• PROMPT: Here are the records. Write out exactly the lines between the one holding "(363, 123) none" and the one holding "(249, 456) none", inclusive.

Stored entries:
• • • • • • •

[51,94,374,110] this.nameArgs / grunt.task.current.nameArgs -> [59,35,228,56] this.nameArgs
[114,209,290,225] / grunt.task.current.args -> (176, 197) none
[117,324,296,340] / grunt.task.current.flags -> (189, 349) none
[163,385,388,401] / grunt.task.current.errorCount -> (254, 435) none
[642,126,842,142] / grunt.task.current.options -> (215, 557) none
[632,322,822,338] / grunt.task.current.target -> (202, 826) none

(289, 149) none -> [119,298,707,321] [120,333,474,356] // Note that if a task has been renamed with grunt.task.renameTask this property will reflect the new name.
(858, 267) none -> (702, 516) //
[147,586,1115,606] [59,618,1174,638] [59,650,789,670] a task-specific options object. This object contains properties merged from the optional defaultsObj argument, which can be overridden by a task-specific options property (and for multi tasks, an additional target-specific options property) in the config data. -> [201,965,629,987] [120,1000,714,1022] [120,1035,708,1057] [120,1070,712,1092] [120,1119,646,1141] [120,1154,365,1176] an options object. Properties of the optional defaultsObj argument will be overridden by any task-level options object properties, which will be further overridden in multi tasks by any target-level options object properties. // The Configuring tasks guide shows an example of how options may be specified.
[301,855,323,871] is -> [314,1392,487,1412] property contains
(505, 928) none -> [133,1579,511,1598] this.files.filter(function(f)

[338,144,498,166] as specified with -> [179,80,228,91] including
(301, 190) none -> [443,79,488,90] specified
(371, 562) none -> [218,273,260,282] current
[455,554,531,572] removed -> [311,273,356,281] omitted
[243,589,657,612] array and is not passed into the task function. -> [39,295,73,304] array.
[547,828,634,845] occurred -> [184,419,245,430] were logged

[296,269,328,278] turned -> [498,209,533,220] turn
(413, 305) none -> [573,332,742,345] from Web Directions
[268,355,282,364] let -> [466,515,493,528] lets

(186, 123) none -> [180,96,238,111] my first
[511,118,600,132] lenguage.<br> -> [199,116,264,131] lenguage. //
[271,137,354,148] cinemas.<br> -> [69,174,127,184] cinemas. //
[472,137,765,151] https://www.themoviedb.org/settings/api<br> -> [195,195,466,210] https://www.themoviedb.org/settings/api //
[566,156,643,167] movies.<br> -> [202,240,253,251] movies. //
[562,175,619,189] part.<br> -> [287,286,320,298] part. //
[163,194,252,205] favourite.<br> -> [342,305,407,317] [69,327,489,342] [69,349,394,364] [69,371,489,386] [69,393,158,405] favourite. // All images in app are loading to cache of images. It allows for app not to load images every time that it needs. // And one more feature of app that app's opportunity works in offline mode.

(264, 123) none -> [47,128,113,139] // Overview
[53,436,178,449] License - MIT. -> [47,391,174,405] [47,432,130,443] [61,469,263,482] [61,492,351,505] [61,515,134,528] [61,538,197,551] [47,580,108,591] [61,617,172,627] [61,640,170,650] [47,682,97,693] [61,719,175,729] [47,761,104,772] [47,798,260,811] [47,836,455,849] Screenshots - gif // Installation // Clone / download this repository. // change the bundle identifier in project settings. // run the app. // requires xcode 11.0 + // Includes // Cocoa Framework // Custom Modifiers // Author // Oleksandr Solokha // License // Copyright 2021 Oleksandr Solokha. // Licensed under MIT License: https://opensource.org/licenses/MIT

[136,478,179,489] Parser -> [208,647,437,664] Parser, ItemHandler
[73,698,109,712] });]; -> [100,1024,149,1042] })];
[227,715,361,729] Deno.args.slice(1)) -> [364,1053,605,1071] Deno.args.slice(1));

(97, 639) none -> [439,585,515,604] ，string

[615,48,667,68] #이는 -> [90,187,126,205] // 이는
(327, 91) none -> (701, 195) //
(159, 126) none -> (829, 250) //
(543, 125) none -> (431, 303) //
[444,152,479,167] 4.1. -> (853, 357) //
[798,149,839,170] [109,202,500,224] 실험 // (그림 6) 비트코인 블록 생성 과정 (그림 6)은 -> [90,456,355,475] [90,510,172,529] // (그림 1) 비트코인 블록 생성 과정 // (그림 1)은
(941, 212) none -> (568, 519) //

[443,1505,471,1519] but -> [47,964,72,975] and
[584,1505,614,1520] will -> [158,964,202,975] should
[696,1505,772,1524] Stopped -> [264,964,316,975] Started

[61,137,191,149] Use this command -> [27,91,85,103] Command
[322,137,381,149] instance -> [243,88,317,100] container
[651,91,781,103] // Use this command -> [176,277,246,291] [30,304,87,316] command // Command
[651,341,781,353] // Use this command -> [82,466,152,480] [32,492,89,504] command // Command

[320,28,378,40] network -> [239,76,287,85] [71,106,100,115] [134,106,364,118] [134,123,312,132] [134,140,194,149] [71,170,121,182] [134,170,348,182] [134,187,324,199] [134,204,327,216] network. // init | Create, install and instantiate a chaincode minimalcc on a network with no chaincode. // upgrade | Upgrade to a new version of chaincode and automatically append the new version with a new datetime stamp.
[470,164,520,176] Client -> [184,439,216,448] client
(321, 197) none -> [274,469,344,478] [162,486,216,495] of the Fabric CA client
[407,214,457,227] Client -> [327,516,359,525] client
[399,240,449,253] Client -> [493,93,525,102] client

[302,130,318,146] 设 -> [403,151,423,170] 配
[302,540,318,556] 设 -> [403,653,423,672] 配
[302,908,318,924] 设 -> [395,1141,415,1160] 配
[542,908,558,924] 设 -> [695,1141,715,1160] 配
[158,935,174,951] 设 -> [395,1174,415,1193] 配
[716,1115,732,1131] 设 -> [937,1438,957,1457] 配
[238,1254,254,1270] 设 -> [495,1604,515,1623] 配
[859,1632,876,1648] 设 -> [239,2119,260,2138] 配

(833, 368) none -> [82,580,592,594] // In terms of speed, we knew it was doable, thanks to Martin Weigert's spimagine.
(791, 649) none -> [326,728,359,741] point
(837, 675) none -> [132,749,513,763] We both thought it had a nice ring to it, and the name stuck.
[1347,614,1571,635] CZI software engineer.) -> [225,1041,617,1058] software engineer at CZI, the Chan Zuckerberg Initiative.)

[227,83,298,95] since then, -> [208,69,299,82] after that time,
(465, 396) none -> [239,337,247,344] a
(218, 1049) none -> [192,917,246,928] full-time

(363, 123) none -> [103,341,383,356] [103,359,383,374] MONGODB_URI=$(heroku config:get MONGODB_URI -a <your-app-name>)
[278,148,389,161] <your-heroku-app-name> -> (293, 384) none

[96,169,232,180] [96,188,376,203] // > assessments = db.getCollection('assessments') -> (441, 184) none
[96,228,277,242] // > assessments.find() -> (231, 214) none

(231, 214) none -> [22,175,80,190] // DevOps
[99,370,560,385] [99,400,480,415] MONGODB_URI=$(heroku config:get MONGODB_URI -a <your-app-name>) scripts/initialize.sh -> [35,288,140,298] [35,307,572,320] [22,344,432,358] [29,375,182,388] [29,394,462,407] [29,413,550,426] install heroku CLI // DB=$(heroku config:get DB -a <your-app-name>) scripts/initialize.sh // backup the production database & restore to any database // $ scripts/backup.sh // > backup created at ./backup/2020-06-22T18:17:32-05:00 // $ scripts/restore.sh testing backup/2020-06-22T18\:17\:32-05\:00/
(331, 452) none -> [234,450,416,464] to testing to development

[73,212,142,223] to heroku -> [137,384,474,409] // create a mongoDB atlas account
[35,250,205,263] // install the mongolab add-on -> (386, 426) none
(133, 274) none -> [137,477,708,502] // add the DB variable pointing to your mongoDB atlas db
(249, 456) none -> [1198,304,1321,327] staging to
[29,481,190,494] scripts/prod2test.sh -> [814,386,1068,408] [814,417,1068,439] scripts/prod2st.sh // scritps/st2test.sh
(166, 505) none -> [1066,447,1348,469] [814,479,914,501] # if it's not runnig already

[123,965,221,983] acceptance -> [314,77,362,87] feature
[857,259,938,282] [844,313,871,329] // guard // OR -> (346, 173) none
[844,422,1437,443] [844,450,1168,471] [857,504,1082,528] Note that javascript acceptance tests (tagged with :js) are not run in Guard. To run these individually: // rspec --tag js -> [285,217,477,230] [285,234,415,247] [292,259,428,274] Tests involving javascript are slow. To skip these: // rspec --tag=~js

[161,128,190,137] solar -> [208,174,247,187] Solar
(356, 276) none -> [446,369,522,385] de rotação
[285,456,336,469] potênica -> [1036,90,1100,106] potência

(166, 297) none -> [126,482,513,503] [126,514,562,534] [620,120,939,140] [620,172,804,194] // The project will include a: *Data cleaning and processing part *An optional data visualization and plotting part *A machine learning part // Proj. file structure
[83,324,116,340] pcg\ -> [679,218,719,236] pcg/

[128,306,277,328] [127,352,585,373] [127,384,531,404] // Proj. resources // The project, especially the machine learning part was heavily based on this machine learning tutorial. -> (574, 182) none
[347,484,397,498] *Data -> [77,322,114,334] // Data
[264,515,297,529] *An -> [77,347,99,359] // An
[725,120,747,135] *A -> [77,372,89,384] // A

• • • • • • •

• YOUR SOLUTION:
(363, 123) none -> [103,341,383,356] [103,359,383,374] MONGODB_URI=$(heroku config:get MONGODB_URI -a <your-app-name>)
[278,148,389,161] <your-heroku-app-name> -> (293, 384) none

[96,169,232,180] [96,188,376,203] // > assessments = db.getCollection('assessments') -> (441, 184) none
[96,228,277,242] // > assessments.find() -> (231, 214) none

(231, 214) none -> [22,175,80,190] // DevOps
[99,370,560,385] [99,400,480,415] MONGODB_URI=$(heroku config:get MONGODB_URI -a <your-app-name>) scripts/initialize.sh -> [35,288,140,298] [35,307,572,320] [22,344,432,358] [29,375,182,388] [29,394,462,407] [29,413,550,426] install heroku CLI // DB=$(heroku config:get DB -a <your-app-name>) scripts/initialize.sh // backup the production database & restore to any database // $ scripts/backup.sh // > backup created at ./backup/2020-06-22T18:17:32-05:00 // $ scripts/restore.sh testing backup/2020-06-22T18\:17\:32-05\:00/
(331, 452) none -> [234,450,416,464] to testing to development

[73,212,142,223] to heroku -> [137,384,474,409] // create a mongoDB atlas account
[35,250,205,263] // install the mongolab add-on -> (386, 426) none
(133, 274) none -> [137,477,708,502] // add the DB variable pointing to your mongoDB atlas db
(249, 456) none -> [1198,304,1321,327] staging to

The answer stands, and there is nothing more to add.